1. Why Auto-RP ? What is Auto-RP ?

       Auto-RP automates the distribution of group-to-RP mappings in a  network supporting sparse mode PIM. It supports the use of multiple RPs within a network to serve different group ranges, and allows configurations of redundant RPs for reliability purposes. In comparison, manual configuration of RP information is prone to inconsistency which can cause connectivity problems. In summary, the  automatic distribution of Group-to-RP mappings simplifies configuration task, and guarantees consistency.

In a nutshell, the Auto-RP mechanism operates on two basic components,  the candidate RPs and the RP mapping agents:

 
With Auto-RP, Multiple RPs can be used to serve different group ranges, or as hot-backups of each other.

The Auto-RP messages are UDP encapsulated and rely on the IP multicast routing mechanism for delivery. This creates an issue of  whether these two groups should be sparse mode or dense mode.

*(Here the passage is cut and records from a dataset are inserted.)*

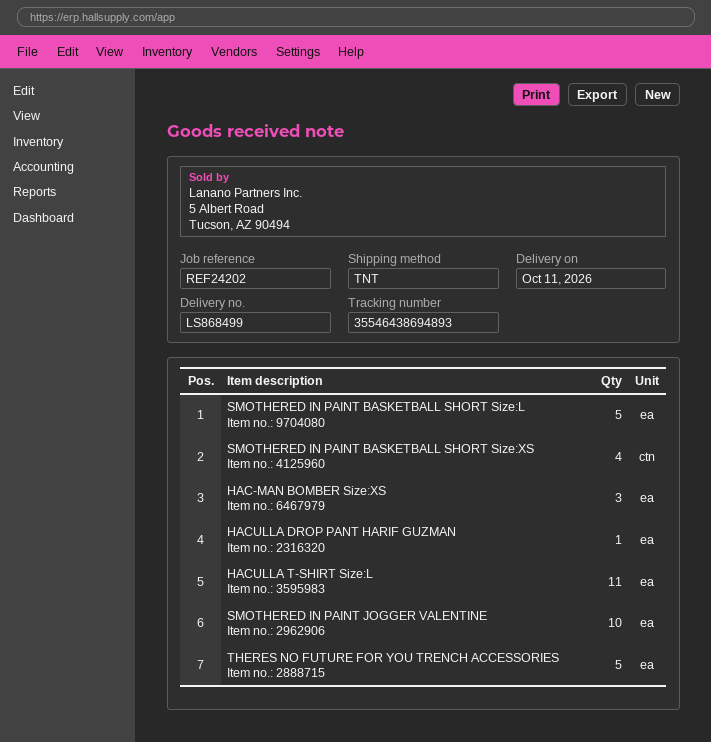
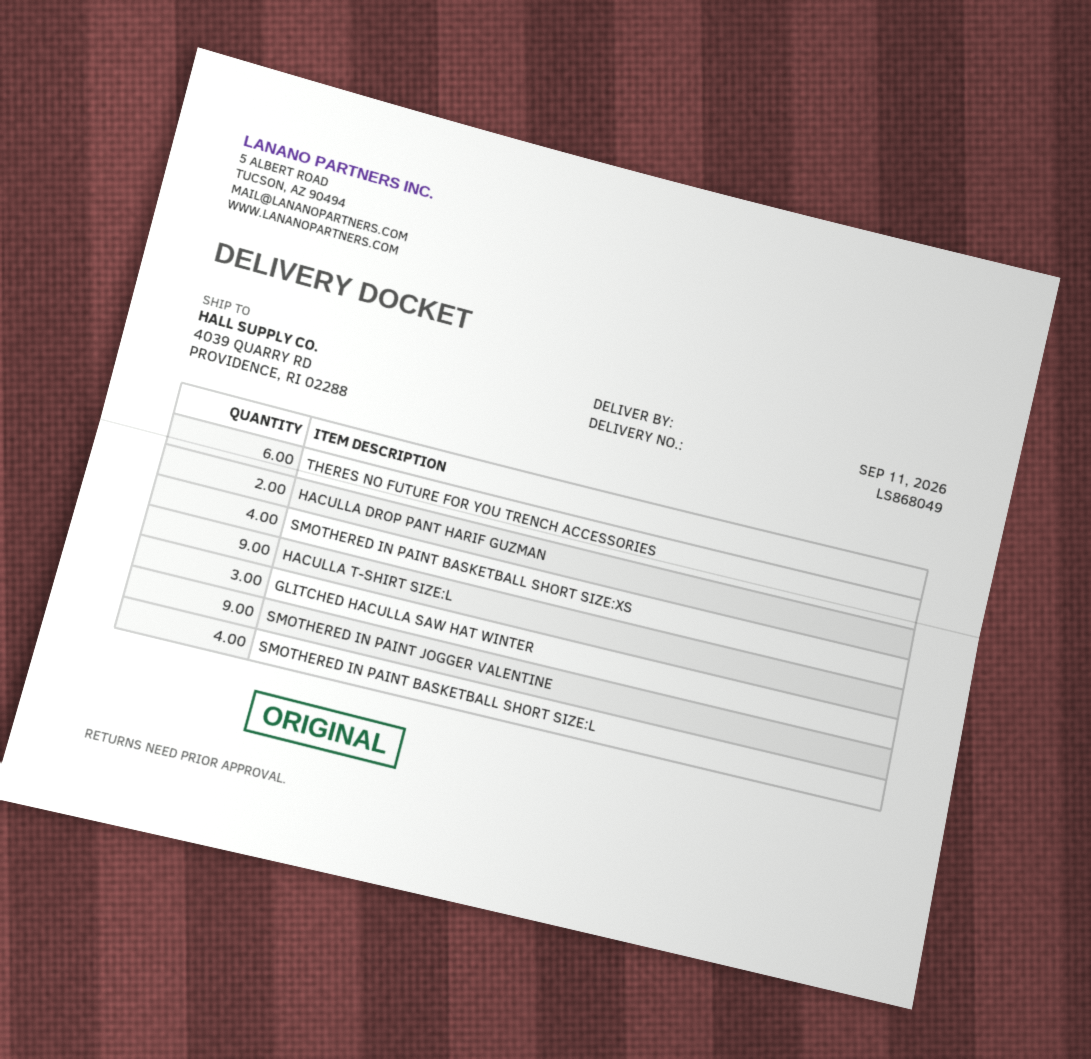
delivery note number: LS868499 -> LS868049
delivery date: 2026-10-11 -> 2026-09-11
SMOTHERED IN PAINT BASKETBALL SHORT Size:L: 5 -> 4
HAC-MAN BOMBER Size:XS: 3 -> none
HACULLA DROP PANT HARIF GUZMAN: 1 -> 2
HACULLA T-SHIRT Size:L: 11 -> 9
SMOTHERED IN PAINT JOGGER VALENTINE: 10 -> 9
THERES NO FUTURE FOR YOU TRENCH ACCESSORIES: 5 -> 6
GLITCHED HACULLA SAW HAT WINTER: none -> 3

It it recommended that the two Auto-RP groups be made into dense mode --- by configuring all PIM interfaces in "sparse-dense" mode and do not configure any static RPs covering these two addresses. With "sparse-dense" interface mode, a group will be treated in dense mode (i.e. flood and prune mode) if there is no RP available for it.  Once a static RP is configured covering these 224.0.1.39 and 224.0.1.40, these two groups  will be turned into sparse mode. Be careful that the static RP should either be configured on all PIM routers in the domain, or not configured on any PIM routers at all. See the section on "Common Auto-RP configuration errors" for breakage information.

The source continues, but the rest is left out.